Your goal
Your task is to transcribe all of the data below exactly, omitting the images.

Records from a data source
+--

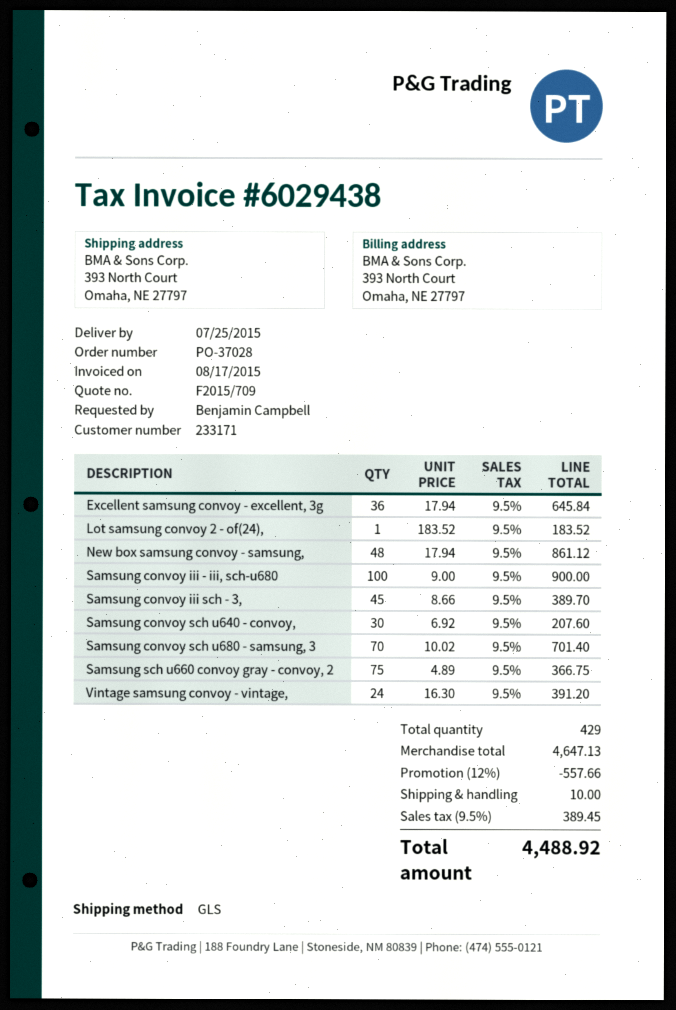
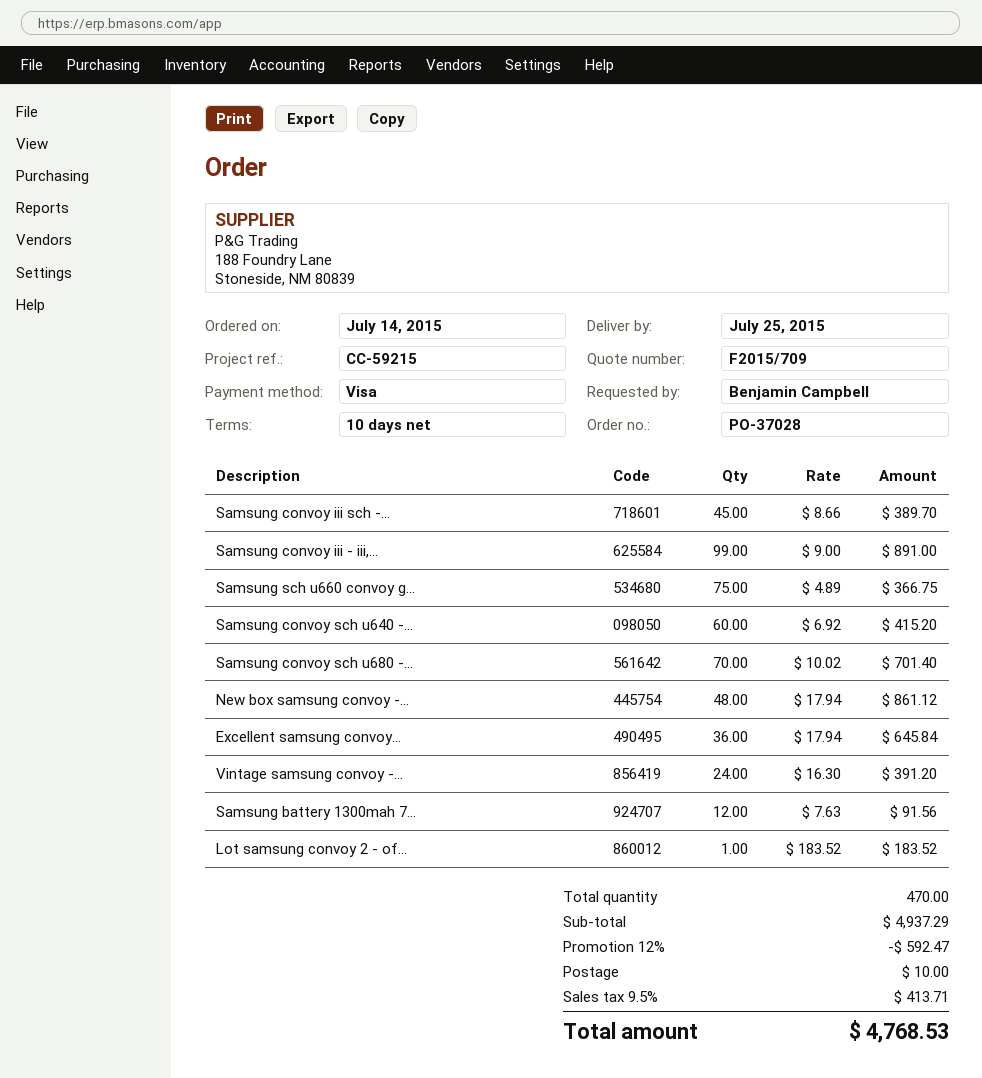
Samsung convoy iii - iii, sch-u680: 100 x 9.00 = 900.00 -> 99 x 9.00 = 891.00
Samsung convoy sch u640 - convoy,: 30 x 6.92 = 207.60 -> 60 x 6.92 = 415.20
Samsung battery 1300mah 7...: none -> 12 x 7.63 = 91.56
total quantity: 429 -> 470
subtotal: 4647.13 -> 4937.29
discount: 12% = 557.66 -> 12% = 592.47
tax: 9.5% = 389.45 -> 9.5% = 413.71
total: 4488.92 -> 4768.53

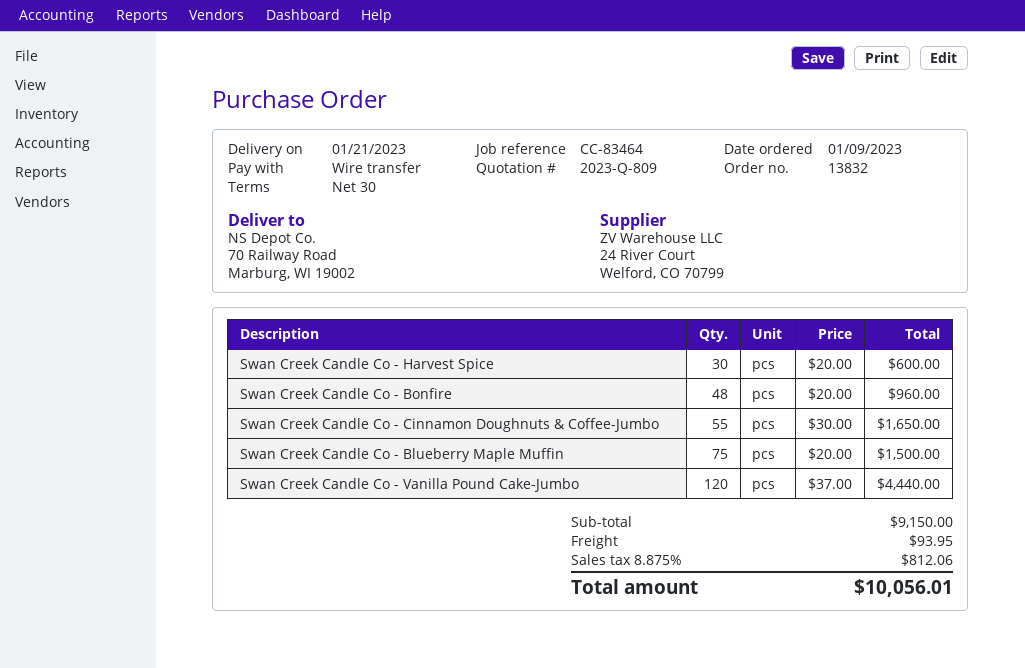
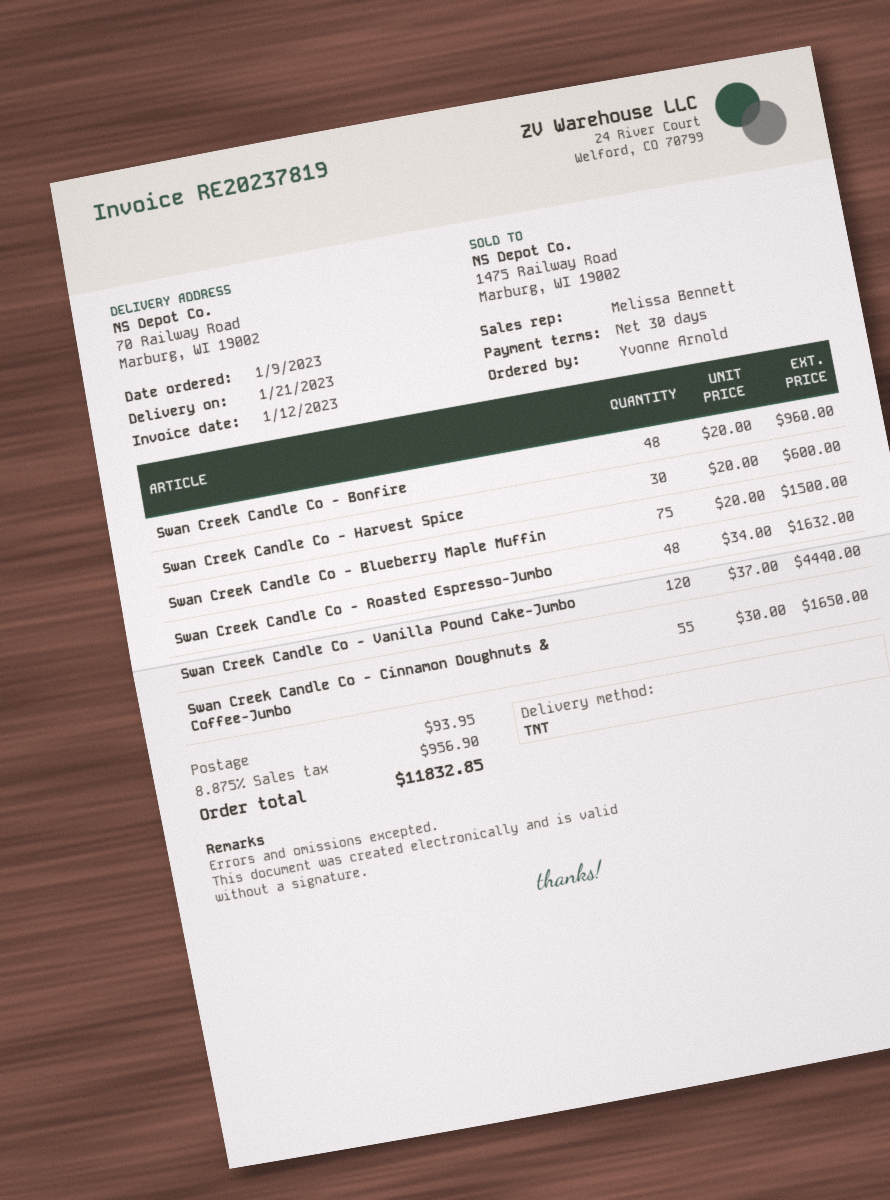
Swan Creek Candle Co - Roasted Espresso-Jumbo: none -> 48 x 34.00 = 1632.00
tax: 8.875% = 812.06 -> 8.875% = 956.90
total: 10056.01 -> 11832.85

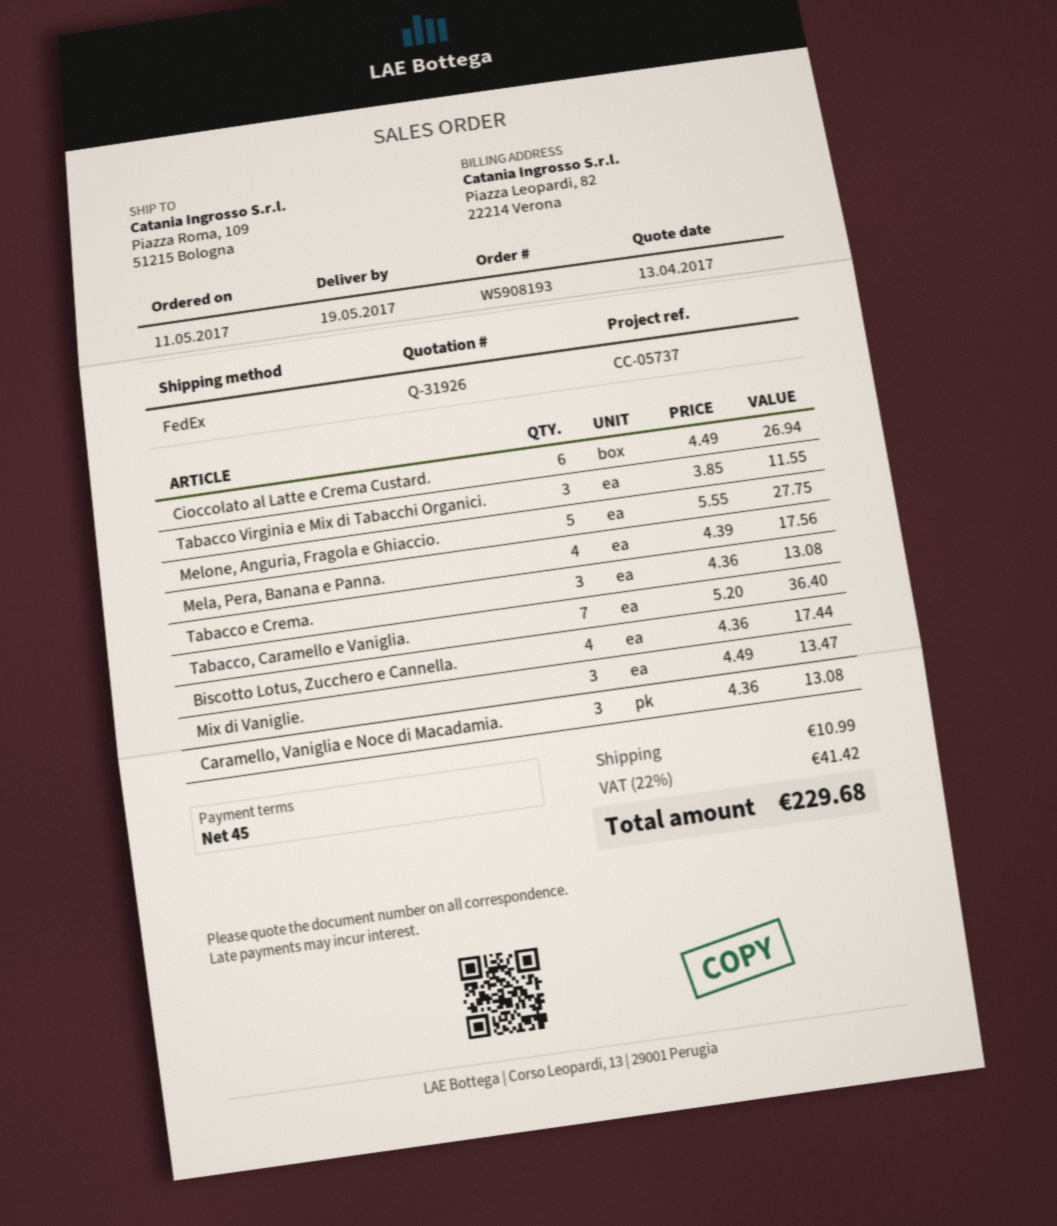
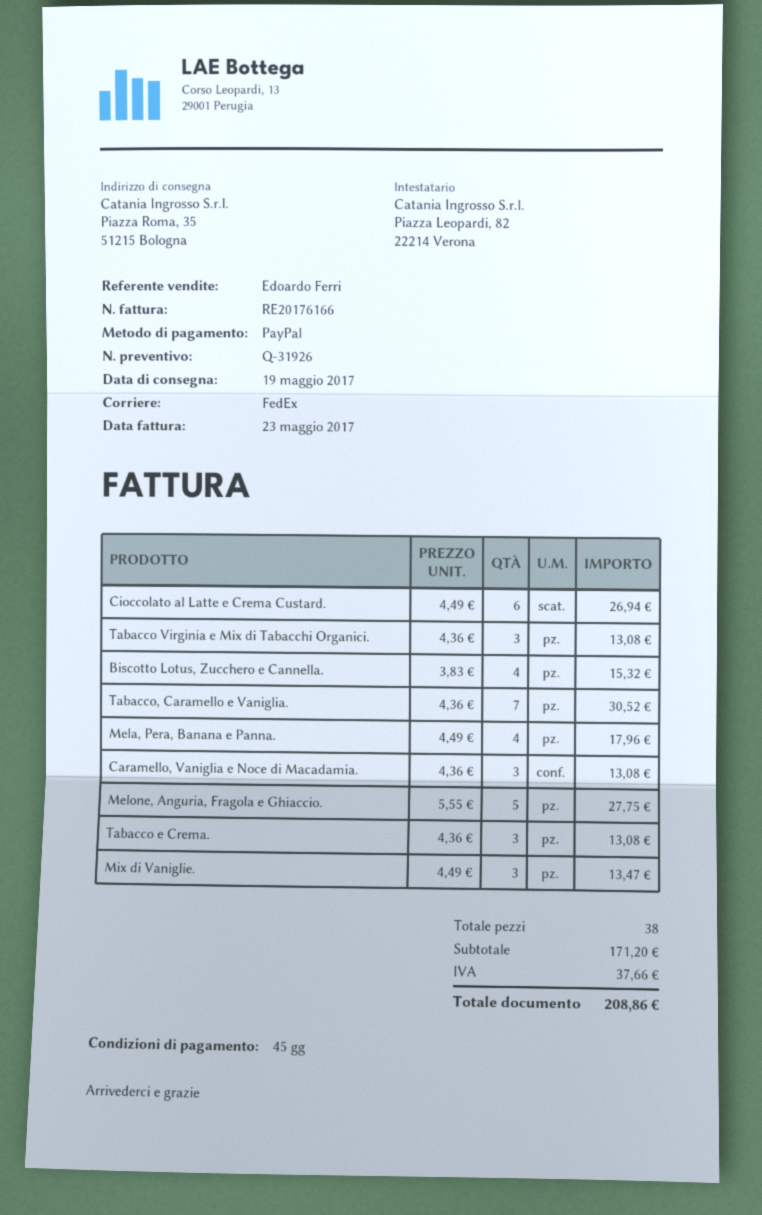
ship to: Piazza Roma, 109, 51215 Bologna -> Piazza Roma, 35, 51215 Bologna
Tabacco Virginia e Mix di Tabacchi Organici.: 3 x 3.85 = 11.55 -> 3 x 4.36 = 13.08
Mela, Pera, Banana e Panna.: 4 x 4.39 = 17.56 -> 4 x 4.49 = 17.96
Tabacco, Caramello e Vaniglia.: 7 x 5.20 = 36.40 -> 7 x 4.36 = 30.52
Biscotto Lotus, Zucchero e Cannella.: 4 x 4.36 = 17.44 -> 4 x 3.83 = 15.32
shipping: 10.99 -> none
tax: 41.42 -> 37.66
total: 229.68 -> 208.86

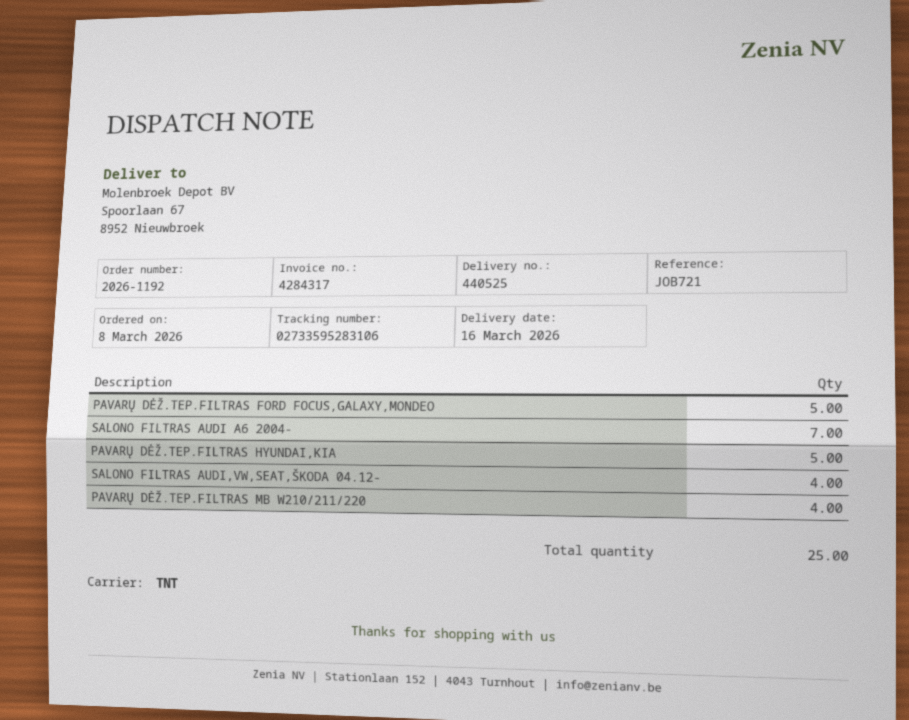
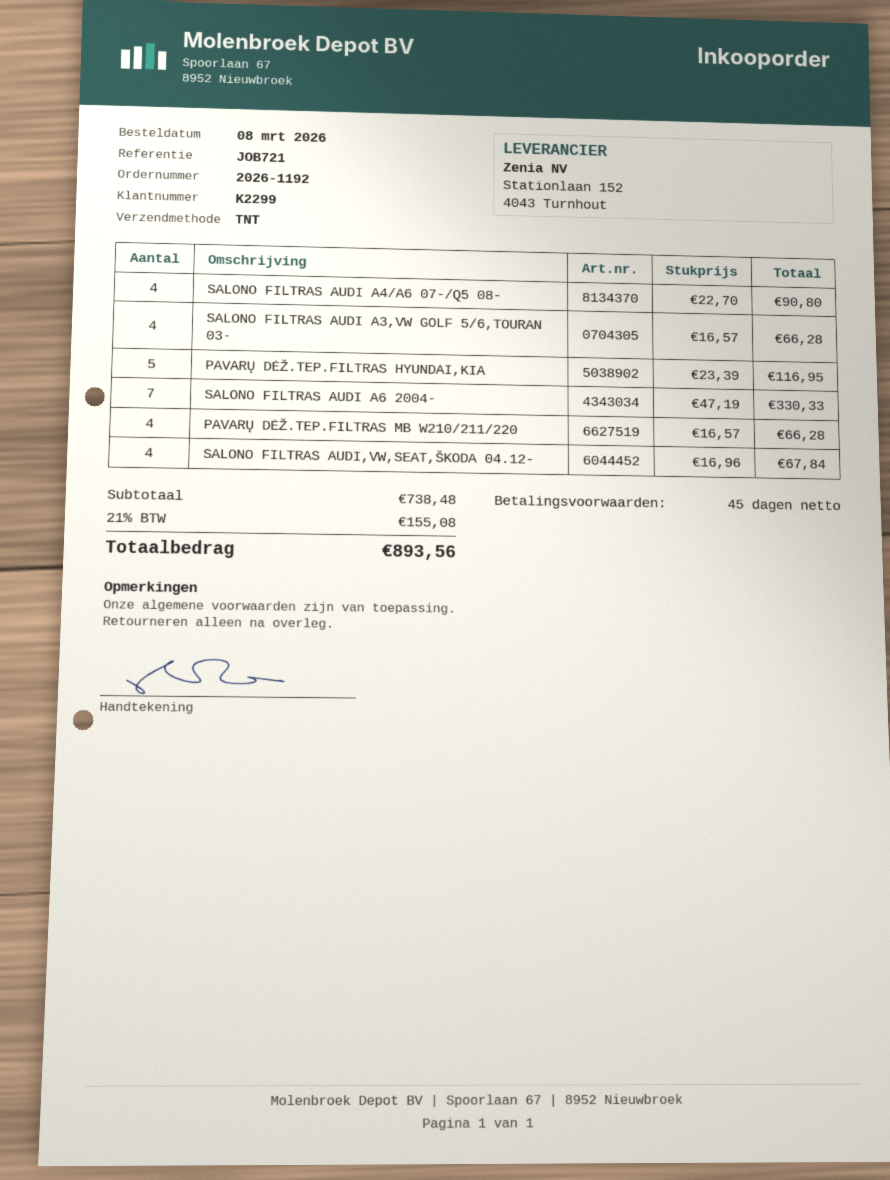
PAVARŲ DĖŽ.TEP.FILTRAS FORD FOCUS,GALAXY,MONDEO: 5 -> none
SALONO FILTRAS AUDI A4/A6 07-/Q5 08-: none -> 4
SALONO FILTRAS AUDI A3,VW GOLF 5/6,TOURAN 03-: none -> 4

+--

Response to the task
Samsung convoy iii - iii, sch-u680: 100 x 9.00 = 900.00 -> 99 x 9.00 = 891.00
Samsung convoy sch u640 - convoy,: 30 x 6.92 = 207.60 -> 60 x 6.92 = 415.20
Samsung battery 1300mah 7...: none -> 12 x 7.63 = 91.56
total quantity: 429 -> 470
subtotal: 4647.13 -> 4937.29
discount: 12% = 557.66 -> 12% = 592.47
tax: 9.5% = 389.45 -> 9.5% = 413.71
total: 4488.92 -> 4768.53

Swan Creek Candle Co - Roasted Espresso-Jumbo: none -> 48 x 34.00 = 1632.00
tax: 8.875% = 812.06 -> 8.875% = 956.90
total: 10056.01 -> 11832.85

ship to: Piazza Roma, 109, 51215 Bologna -> Piazza Roma, 35, 51215 Bologna
Tabacco Virginia e Mix di Tabacchi Organici.: 3 x 3.85 = 11.55 -> 3 x 4.36 = 13.08
Mela, Pera, Banana e Panna.: 4 x 4.39 = 17.56 -> 4 x 4.49 = 17.96
Tabacco, Caramello e Vaniglia.: 7 x 5.20 = 36.40 -> 7 x 4.36 = 30.52
Biscotto Lotus, Zucchero e Cannella.: 4 x 4.36 = 17.44 -> 4 x 3.83 = 15.32
shipping: 10.99 -> none
tax: 41.42 -> 37.66
total: 229.68 -> 208.86

PAVARŲ DĖŽ.TEP.FILTRAS FORD FOCUS,GALAXY,MONDEO: 5 -> none
SALONO FILTRAS AUDI A4/A6 07-/Q5 08-: none -> 4
SALONO FILTRAS AUDI A3,VW GOLF 5/6,TOURAN 03-: none -> 4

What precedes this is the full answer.